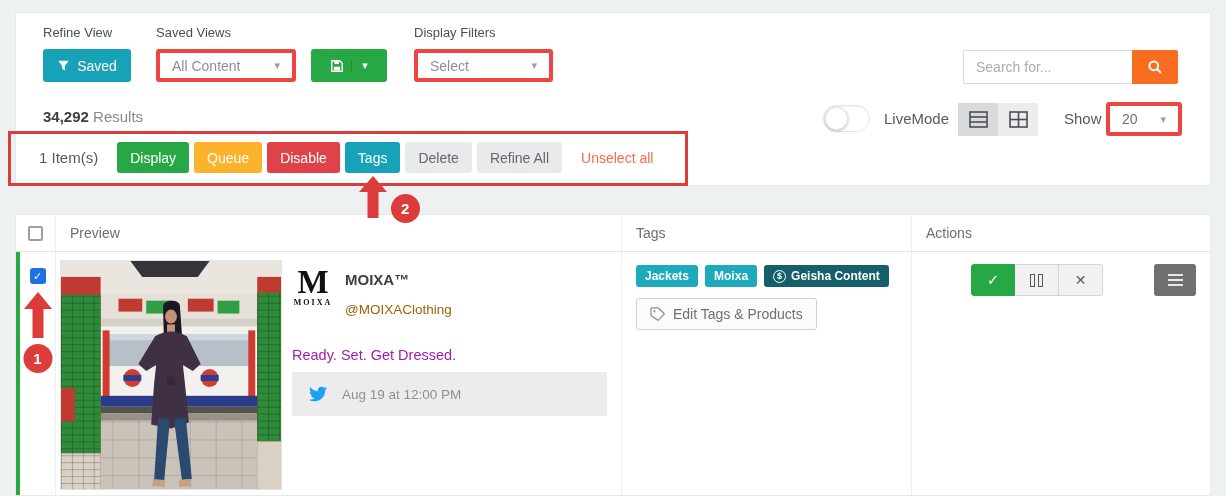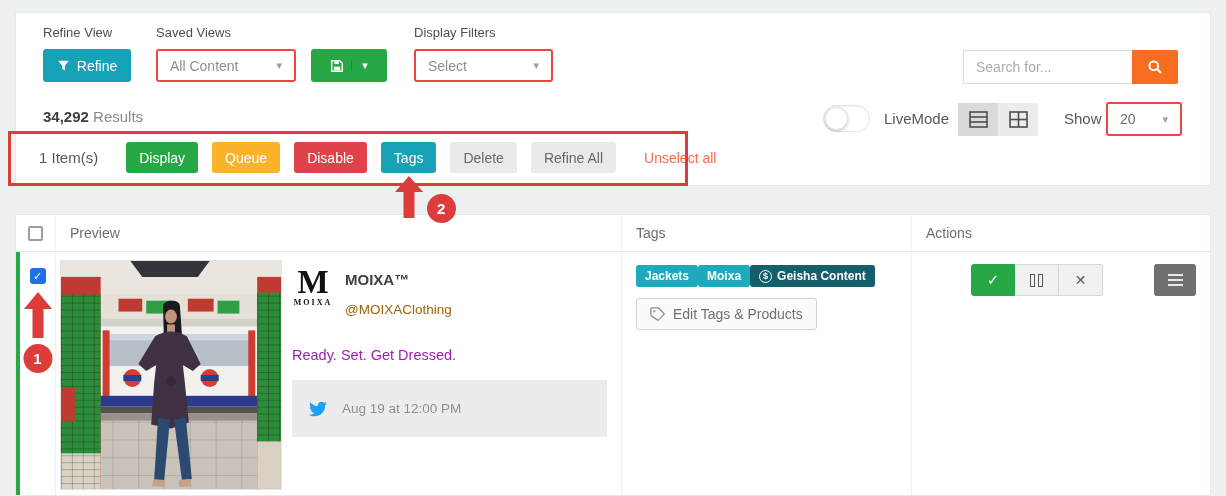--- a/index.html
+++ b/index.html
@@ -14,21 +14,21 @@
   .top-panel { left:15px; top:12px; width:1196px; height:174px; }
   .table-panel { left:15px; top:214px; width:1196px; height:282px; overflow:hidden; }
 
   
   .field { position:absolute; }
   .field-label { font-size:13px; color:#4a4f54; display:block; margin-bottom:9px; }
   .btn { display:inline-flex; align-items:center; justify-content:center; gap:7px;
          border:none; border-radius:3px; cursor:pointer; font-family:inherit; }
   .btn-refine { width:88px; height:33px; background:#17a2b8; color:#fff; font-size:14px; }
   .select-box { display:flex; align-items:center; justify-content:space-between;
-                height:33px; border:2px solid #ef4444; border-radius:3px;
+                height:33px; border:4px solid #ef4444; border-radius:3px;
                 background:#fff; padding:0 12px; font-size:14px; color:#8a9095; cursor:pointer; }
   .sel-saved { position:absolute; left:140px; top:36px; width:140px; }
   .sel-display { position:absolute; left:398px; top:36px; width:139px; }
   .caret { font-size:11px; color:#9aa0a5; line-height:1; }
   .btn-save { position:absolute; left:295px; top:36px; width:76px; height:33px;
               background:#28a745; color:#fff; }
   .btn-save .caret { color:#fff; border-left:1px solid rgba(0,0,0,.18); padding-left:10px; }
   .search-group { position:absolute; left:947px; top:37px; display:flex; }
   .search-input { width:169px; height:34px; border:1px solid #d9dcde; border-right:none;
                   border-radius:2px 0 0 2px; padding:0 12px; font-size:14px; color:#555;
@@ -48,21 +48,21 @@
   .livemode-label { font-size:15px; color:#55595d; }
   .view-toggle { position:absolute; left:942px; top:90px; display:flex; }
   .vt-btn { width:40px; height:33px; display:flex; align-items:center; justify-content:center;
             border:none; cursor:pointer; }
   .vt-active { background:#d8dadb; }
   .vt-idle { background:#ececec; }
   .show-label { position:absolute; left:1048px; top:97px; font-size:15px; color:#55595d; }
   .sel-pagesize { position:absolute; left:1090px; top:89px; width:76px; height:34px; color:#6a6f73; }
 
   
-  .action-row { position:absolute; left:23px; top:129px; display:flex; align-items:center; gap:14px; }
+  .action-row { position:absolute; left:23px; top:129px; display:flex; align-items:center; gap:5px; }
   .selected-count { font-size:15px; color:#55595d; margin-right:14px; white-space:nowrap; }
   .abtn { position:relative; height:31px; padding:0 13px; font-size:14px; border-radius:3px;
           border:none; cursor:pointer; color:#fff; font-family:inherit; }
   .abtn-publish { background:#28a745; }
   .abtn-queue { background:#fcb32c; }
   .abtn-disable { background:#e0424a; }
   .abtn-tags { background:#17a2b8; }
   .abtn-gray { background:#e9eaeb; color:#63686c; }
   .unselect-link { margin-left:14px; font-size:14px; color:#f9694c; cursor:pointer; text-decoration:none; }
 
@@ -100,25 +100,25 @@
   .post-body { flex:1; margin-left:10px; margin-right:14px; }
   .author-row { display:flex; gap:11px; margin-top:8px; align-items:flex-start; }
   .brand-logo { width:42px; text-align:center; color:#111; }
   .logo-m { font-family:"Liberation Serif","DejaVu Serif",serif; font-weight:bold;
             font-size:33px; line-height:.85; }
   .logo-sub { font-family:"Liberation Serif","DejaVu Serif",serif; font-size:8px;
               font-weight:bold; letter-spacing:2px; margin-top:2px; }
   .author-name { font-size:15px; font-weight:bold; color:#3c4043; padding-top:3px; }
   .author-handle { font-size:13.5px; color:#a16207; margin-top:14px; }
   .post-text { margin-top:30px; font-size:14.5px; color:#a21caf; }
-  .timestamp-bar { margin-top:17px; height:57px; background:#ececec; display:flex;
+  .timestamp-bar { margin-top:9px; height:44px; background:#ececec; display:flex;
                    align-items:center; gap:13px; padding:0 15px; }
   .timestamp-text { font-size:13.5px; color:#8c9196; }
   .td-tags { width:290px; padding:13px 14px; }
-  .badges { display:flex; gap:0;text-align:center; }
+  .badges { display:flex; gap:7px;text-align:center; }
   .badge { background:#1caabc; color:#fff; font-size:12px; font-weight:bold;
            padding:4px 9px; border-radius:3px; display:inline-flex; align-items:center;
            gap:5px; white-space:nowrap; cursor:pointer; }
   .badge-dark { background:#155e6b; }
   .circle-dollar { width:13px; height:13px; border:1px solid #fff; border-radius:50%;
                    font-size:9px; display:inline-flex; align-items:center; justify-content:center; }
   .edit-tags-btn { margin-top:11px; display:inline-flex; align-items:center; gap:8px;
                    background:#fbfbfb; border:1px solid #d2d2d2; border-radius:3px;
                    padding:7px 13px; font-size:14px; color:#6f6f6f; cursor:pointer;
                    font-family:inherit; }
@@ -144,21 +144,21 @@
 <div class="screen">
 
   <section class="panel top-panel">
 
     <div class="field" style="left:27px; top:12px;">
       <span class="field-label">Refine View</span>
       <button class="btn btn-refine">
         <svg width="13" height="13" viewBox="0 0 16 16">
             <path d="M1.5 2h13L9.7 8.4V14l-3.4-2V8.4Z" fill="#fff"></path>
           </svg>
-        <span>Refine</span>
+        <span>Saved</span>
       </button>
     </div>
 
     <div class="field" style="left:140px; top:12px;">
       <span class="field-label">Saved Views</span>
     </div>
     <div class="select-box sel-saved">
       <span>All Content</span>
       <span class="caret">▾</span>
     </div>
...
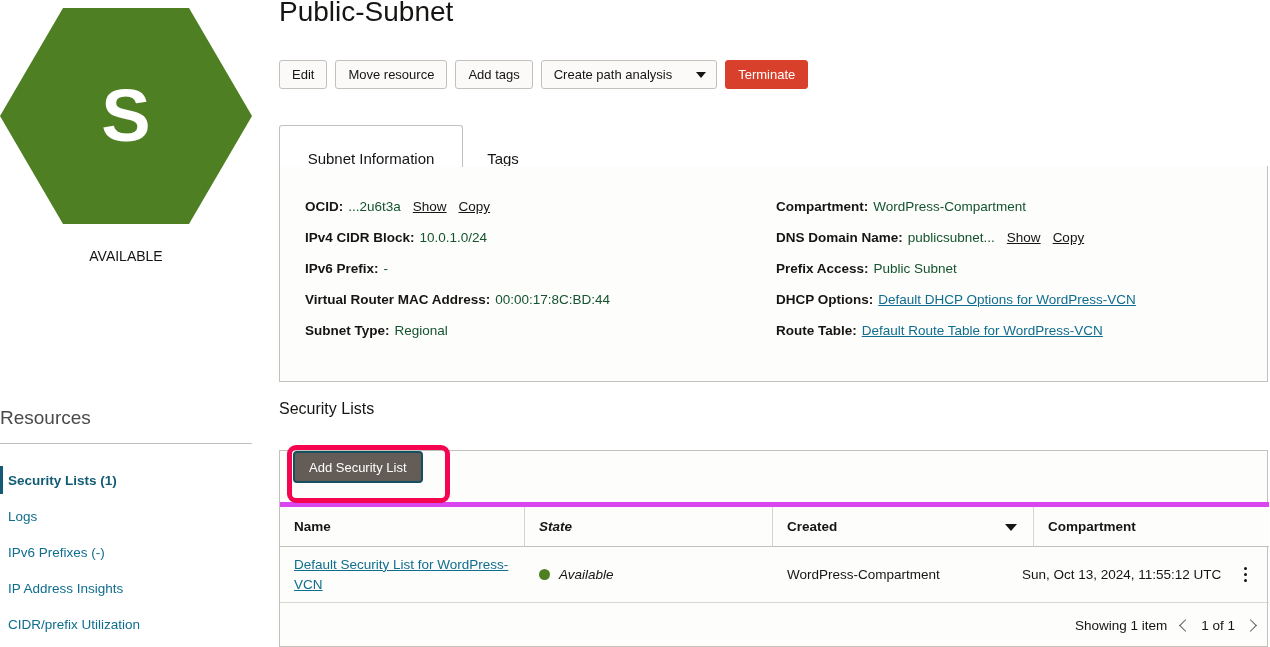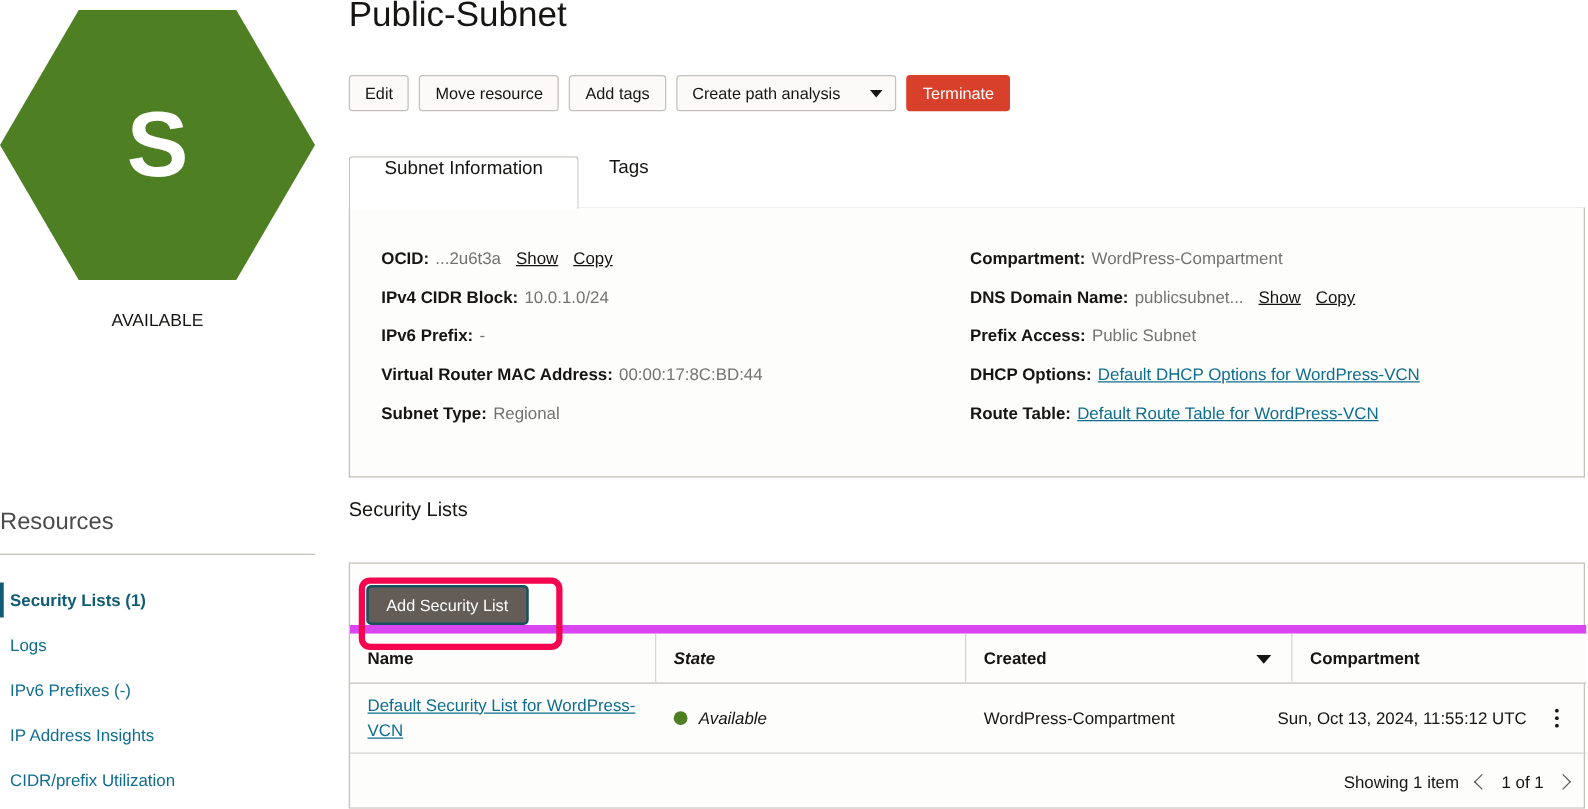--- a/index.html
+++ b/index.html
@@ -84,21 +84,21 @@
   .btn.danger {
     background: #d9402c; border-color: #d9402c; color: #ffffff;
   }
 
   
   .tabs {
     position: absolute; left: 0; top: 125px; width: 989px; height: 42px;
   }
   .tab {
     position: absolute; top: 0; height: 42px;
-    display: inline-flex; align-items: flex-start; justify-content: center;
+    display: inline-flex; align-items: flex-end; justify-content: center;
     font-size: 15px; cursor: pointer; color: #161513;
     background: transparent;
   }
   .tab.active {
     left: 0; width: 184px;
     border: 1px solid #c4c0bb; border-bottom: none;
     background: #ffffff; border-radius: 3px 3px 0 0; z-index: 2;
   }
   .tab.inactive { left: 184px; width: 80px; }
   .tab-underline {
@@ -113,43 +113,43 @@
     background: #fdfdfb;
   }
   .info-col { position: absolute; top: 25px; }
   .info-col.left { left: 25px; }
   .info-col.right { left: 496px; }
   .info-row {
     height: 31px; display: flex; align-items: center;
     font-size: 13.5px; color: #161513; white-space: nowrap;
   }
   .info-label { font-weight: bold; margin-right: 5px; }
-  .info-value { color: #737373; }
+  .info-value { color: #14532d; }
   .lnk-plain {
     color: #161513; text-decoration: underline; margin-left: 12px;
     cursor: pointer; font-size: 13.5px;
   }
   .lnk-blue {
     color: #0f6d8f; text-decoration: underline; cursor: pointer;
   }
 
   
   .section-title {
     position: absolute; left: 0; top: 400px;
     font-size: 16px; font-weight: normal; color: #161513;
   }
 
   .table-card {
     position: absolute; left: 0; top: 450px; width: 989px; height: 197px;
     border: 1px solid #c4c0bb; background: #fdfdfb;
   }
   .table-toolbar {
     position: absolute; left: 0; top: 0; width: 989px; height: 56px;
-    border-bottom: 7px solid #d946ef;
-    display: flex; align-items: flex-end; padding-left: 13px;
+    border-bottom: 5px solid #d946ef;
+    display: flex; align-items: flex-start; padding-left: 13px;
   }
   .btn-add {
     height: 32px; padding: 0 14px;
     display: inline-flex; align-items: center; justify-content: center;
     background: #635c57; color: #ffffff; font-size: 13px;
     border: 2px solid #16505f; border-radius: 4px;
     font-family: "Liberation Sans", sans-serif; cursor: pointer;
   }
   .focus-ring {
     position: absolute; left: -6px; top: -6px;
---
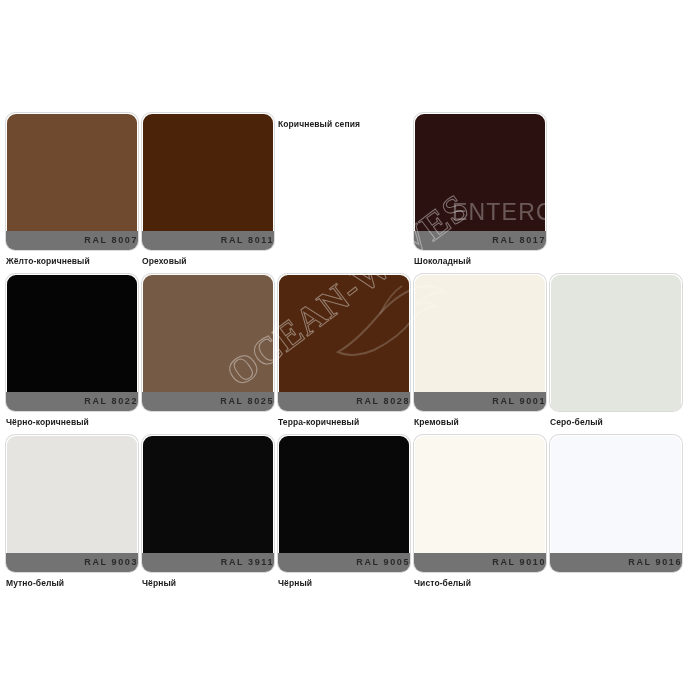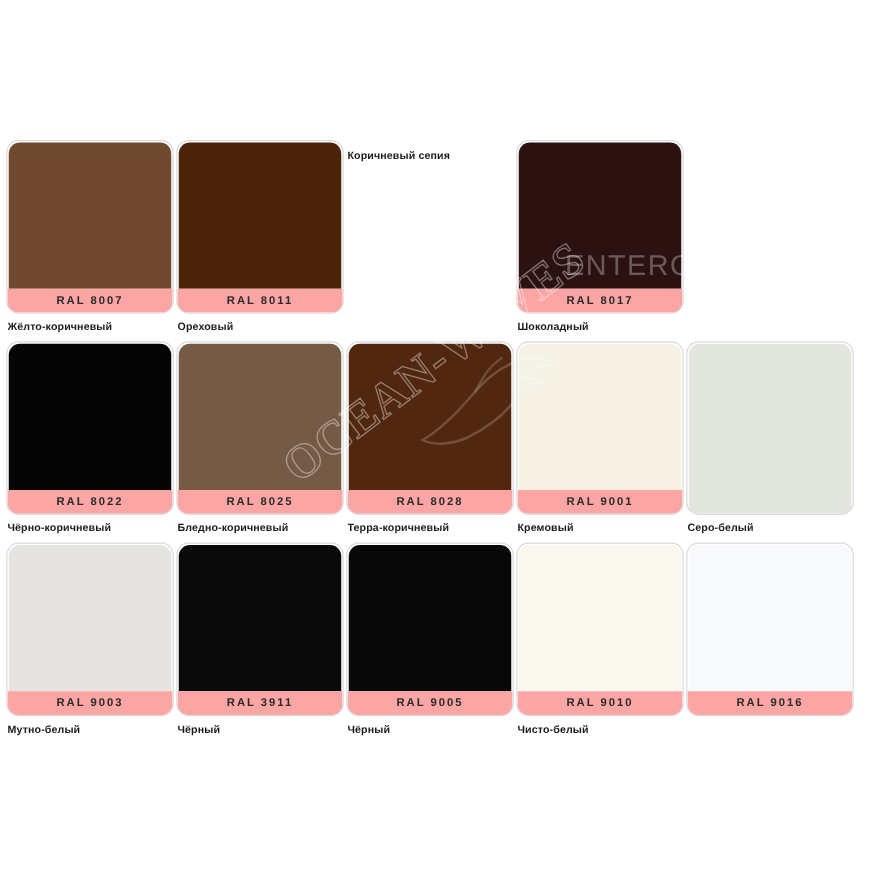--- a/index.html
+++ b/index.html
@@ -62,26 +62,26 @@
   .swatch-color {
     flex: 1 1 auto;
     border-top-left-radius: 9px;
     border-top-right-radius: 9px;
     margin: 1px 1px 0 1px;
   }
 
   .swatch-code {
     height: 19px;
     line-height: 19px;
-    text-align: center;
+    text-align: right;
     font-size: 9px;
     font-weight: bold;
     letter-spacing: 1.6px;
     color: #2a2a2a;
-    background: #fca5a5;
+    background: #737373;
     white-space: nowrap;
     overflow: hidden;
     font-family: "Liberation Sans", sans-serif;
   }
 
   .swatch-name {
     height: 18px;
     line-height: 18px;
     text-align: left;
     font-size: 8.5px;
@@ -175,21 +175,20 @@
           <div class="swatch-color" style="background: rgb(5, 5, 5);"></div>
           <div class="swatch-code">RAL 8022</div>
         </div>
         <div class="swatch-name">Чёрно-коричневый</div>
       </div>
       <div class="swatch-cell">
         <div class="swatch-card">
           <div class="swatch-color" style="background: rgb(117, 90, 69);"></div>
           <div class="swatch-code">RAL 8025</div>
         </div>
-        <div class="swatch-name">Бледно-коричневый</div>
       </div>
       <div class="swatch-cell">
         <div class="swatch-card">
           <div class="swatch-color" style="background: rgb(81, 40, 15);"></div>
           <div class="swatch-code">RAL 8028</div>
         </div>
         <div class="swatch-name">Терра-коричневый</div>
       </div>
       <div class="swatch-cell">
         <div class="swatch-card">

- **Exercise goal**: How many lines in the records above contain the word "text"? Answer with the number only.

- **Response area**: 11